[Modification records]

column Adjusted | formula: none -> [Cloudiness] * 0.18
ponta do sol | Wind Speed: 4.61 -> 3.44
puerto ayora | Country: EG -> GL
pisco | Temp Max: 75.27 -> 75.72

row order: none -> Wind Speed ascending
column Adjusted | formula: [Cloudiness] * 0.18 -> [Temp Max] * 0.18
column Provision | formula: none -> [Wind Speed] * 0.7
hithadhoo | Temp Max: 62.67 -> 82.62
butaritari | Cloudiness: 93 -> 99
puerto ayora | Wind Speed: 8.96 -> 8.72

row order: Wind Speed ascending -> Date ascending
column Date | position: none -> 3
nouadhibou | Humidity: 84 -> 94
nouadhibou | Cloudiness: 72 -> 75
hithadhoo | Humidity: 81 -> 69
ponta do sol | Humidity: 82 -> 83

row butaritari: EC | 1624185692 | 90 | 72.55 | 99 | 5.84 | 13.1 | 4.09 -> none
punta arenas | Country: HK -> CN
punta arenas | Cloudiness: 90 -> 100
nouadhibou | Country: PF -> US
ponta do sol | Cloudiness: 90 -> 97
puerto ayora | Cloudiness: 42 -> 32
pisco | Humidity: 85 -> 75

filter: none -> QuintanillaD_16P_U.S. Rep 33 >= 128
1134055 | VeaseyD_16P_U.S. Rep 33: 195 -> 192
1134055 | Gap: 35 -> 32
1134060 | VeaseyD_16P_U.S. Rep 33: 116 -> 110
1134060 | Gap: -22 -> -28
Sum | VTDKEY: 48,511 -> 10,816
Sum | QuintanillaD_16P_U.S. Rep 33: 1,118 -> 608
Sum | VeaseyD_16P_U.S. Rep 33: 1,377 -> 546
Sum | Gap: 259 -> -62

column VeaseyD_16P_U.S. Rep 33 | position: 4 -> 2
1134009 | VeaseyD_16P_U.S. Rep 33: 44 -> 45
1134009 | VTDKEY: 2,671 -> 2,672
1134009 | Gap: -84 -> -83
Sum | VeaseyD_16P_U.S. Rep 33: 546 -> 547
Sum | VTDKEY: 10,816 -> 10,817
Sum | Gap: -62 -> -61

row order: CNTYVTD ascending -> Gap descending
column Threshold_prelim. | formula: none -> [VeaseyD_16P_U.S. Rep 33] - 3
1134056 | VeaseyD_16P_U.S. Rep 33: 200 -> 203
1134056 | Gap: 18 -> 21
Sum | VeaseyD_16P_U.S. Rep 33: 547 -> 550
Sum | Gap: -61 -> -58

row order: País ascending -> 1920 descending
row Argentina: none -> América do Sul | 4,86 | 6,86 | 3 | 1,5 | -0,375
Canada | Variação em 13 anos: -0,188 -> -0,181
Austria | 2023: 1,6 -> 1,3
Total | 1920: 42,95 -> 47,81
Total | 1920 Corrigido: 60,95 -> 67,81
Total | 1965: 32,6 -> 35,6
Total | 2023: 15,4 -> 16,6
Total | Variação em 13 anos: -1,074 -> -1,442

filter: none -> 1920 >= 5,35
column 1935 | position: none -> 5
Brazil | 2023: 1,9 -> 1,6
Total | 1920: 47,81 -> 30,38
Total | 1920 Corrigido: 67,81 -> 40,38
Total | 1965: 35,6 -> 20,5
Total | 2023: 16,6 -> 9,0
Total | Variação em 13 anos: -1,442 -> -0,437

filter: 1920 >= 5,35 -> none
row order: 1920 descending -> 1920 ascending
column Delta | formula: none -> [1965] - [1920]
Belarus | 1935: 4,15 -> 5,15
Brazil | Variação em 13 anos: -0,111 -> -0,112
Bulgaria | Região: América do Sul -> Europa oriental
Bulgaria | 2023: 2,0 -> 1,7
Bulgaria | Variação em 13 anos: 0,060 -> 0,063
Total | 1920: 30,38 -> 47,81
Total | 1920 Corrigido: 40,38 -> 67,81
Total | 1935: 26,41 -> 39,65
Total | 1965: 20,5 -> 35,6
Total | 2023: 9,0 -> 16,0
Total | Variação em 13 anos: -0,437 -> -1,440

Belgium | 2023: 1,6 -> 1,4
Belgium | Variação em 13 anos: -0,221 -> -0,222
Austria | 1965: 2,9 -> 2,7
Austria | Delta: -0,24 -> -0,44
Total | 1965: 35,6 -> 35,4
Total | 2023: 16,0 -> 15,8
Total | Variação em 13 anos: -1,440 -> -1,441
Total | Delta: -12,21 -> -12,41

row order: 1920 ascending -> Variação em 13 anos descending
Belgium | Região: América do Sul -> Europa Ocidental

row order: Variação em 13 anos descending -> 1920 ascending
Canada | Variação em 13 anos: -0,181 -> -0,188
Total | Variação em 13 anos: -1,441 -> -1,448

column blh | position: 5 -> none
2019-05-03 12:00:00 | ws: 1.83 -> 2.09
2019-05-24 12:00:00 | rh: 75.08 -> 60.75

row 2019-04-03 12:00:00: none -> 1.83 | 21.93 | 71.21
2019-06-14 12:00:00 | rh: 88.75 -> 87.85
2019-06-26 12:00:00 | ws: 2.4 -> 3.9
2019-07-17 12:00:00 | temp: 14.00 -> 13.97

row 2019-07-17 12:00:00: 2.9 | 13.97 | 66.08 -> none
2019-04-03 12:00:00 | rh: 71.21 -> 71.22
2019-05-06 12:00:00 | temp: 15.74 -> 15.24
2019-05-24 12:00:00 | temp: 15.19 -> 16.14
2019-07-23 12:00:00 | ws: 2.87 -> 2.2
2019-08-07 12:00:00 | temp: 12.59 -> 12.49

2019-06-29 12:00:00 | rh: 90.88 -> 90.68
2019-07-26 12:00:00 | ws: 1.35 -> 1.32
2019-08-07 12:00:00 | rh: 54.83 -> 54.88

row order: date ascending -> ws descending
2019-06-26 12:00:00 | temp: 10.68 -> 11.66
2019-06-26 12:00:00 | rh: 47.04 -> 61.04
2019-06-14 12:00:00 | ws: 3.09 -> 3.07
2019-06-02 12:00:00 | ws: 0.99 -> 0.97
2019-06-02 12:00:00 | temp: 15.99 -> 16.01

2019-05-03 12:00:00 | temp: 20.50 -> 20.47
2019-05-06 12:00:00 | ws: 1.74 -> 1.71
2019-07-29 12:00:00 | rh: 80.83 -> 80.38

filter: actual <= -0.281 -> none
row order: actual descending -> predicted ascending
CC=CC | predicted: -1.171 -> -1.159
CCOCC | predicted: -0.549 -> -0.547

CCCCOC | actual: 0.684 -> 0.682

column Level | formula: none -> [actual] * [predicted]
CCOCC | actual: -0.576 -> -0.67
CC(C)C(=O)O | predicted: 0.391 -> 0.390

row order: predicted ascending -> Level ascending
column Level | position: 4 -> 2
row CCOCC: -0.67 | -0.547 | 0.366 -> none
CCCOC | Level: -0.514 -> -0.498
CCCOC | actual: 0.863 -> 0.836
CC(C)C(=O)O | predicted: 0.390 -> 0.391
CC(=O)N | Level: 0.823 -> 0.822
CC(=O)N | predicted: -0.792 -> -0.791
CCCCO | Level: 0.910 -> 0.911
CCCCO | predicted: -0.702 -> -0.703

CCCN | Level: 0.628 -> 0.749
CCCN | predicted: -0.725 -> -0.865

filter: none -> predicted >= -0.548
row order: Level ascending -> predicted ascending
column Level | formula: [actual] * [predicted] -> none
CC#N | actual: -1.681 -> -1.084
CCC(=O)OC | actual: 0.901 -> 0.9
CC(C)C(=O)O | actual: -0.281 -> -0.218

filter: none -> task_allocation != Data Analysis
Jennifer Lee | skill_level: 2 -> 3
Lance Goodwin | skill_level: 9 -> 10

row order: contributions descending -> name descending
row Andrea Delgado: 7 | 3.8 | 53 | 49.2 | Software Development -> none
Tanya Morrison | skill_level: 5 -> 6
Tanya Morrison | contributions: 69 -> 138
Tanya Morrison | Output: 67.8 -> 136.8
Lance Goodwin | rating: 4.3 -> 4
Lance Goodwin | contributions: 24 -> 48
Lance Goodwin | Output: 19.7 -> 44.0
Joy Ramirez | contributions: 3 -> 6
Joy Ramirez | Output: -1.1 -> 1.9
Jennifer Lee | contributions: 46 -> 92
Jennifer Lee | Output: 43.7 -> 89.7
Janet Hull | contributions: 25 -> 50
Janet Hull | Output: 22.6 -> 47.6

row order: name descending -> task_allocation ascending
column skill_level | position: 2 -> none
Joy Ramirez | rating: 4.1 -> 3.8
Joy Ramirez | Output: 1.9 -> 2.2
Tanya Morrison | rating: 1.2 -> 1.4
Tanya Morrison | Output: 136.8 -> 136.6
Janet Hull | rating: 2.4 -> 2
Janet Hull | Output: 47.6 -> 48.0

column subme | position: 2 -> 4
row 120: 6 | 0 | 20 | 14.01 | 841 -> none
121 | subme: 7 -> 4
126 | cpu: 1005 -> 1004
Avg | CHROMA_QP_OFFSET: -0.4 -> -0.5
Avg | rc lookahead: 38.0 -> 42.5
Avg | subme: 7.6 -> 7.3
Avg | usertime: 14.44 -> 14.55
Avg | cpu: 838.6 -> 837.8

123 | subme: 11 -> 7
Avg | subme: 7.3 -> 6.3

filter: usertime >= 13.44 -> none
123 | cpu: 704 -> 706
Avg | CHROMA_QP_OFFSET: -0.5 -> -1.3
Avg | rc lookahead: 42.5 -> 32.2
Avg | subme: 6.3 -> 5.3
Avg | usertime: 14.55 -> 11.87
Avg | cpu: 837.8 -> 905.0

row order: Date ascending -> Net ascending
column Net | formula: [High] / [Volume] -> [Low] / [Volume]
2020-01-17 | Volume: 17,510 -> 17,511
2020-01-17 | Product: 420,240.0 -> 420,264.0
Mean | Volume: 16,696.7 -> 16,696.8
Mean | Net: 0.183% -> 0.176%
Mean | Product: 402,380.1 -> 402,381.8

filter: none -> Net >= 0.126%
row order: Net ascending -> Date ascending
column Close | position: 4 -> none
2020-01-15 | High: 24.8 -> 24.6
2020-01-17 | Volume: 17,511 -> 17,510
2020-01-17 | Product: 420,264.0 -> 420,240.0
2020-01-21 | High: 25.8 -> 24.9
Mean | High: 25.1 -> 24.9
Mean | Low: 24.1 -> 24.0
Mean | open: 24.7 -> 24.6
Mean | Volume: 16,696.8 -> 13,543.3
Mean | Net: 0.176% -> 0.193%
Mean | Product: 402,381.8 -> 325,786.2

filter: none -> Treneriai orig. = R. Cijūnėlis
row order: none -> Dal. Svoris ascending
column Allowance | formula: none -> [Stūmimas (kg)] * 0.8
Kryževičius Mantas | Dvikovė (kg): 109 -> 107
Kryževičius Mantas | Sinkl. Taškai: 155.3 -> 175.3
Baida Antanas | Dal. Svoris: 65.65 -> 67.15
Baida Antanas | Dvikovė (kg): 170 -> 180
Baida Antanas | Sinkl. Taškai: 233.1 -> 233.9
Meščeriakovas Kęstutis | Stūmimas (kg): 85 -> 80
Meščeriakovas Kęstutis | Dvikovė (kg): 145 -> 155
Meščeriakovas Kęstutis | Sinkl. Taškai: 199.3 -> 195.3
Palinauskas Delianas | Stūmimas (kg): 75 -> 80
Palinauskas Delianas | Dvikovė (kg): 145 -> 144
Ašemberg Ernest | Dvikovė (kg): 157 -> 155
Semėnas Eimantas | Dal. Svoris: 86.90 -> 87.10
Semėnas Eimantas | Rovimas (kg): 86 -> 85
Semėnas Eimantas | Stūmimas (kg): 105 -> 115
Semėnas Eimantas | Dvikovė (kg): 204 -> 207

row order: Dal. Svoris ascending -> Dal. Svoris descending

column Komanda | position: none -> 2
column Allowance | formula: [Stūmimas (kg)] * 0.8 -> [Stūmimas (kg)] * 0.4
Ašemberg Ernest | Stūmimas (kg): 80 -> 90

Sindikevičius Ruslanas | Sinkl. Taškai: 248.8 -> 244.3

_TASK REQUIREMENTS_
Set down, exactly as they stand above, the lines starting with the line with "Joy Ramirez | Output: 1.9 -> 2.2" and going on through the line with "Avg | subme: 6.3 -> 5.3", and no others.

_WRITTEN RESPONSE_
Joy Ramirez | Output: 1.9 -> 2.2
Tanya Morrison | rating: 1.2 -> 1.4
Tanya Morrison | Output: 136.8 -> 136.6
Janet Hull | rating: 2.4 -> 2
Janet Hull | Output: 47.6 -> 48.0

column subme | position: 2 -> 4
row 120: 6 | 0 | 20 | 14.01 | 841 -> none
121 | subme: 7 -> 4
126 | cpu: 1005 -> 1004
Avg | CHROMA_QP_OFFSET: -0.4 -> -0.5
Avg | rc lookahead: 38.0 -> 42.5
Avg | subme: 7.6 -> 7.3
Avg | usertime: 14.44 -> 14.55
Avg | cpu: 838.6 -> 837.8

123 | subme: 11 -> 7
Avg | subme: 7.3 -> 6.3

filter: usertime >= 13.44 -> none
123 | cpu: 704 -> 706
Avg | CHROMA_QP_OFFSET: -0.5 -> -1.3
Avg | rc lookahead: 42.5 -> 32.2
Avg | subme: 6.3 -> 5.3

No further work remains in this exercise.